What to produce
Work through the entries below and show every line in which "Playlist" is found.

Records for the exercise

____________________

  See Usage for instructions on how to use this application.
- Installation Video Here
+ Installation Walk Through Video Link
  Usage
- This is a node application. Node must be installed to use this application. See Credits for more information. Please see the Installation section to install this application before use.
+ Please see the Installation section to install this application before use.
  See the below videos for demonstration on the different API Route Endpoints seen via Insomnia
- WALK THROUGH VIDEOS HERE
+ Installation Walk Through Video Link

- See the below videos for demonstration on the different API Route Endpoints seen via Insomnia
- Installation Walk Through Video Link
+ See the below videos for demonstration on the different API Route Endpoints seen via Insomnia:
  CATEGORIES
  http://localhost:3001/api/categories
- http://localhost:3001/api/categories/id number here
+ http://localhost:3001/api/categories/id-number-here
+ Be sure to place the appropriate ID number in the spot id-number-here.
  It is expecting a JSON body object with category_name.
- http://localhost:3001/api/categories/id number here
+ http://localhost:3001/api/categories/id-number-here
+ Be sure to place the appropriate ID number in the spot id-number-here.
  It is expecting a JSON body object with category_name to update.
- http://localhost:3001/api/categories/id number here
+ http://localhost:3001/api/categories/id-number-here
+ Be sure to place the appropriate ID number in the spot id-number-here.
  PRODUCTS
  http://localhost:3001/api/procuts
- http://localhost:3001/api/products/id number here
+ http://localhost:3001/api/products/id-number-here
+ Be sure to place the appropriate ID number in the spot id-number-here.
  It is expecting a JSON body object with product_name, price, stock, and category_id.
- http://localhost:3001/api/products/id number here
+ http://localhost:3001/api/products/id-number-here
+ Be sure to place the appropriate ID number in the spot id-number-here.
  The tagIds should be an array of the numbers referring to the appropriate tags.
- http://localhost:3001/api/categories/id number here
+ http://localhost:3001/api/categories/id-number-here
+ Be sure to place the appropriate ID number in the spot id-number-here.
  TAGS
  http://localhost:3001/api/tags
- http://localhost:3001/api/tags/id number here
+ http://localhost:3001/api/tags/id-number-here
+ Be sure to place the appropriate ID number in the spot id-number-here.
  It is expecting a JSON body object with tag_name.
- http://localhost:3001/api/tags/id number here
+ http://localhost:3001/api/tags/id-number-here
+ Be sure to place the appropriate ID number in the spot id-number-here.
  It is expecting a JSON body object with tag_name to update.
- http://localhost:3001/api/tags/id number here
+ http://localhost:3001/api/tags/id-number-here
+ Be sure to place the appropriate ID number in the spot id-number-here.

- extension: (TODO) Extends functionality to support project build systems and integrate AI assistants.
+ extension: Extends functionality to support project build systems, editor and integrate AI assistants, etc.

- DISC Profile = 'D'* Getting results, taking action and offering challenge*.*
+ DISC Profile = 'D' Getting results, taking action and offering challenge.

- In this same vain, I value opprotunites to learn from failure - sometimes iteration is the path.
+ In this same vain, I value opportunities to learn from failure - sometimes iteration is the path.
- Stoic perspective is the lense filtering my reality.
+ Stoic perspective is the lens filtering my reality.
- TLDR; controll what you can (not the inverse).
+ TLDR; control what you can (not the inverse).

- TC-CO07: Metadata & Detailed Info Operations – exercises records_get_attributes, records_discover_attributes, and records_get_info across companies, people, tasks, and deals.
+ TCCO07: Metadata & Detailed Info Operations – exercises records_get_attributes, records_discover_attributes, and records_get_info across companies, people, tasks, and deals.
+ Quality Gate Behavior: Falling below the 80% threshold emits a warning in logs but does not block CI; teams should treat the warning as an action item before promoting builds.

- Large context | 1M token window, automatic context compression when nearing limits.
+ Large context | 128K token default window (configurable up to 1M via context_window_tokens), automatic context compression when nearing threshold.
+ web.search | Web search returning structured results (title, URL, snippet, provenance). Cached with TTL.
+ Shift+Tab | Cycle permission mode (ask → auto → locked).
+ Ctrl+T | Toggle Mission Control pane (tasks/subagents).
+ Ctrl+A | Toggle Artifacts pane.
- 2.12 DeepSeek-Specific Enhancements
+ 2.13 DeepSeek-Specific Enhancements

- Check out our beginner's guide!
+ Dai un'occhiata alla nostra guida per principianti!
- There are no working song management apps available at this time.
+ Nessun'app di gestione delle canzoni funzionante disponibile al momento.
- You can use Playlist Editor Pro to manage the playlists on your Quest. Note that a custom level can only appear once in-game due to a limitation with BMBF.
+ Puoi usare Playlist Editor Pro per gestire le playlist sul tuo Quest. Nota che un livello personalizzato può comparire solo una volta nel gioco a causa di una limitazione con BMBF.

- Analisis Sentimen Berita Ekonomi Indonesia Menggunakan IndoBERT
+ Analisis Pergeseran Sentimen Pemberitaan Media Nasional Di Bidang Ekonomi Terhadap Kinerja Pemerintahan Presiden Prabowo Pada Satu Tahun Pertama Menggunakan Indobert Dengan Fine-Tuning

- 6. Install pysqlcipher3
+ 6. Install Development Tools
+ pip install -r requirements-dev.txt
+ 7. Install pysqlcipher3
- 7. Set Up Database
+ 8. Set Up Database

____________________

Finished task
- You can use Playlist Editor Pro to manage the playlists on your Quest. Note that a custom level can only appear once in-game due to a limitation with BMBF.
+ Puoi usare Playlist Editor Pro per gestire le playlist sul tuo Quest. Nota che un livello personalizzato può comparire solo una volta nel gioco a causa di una limitazione con BMBF.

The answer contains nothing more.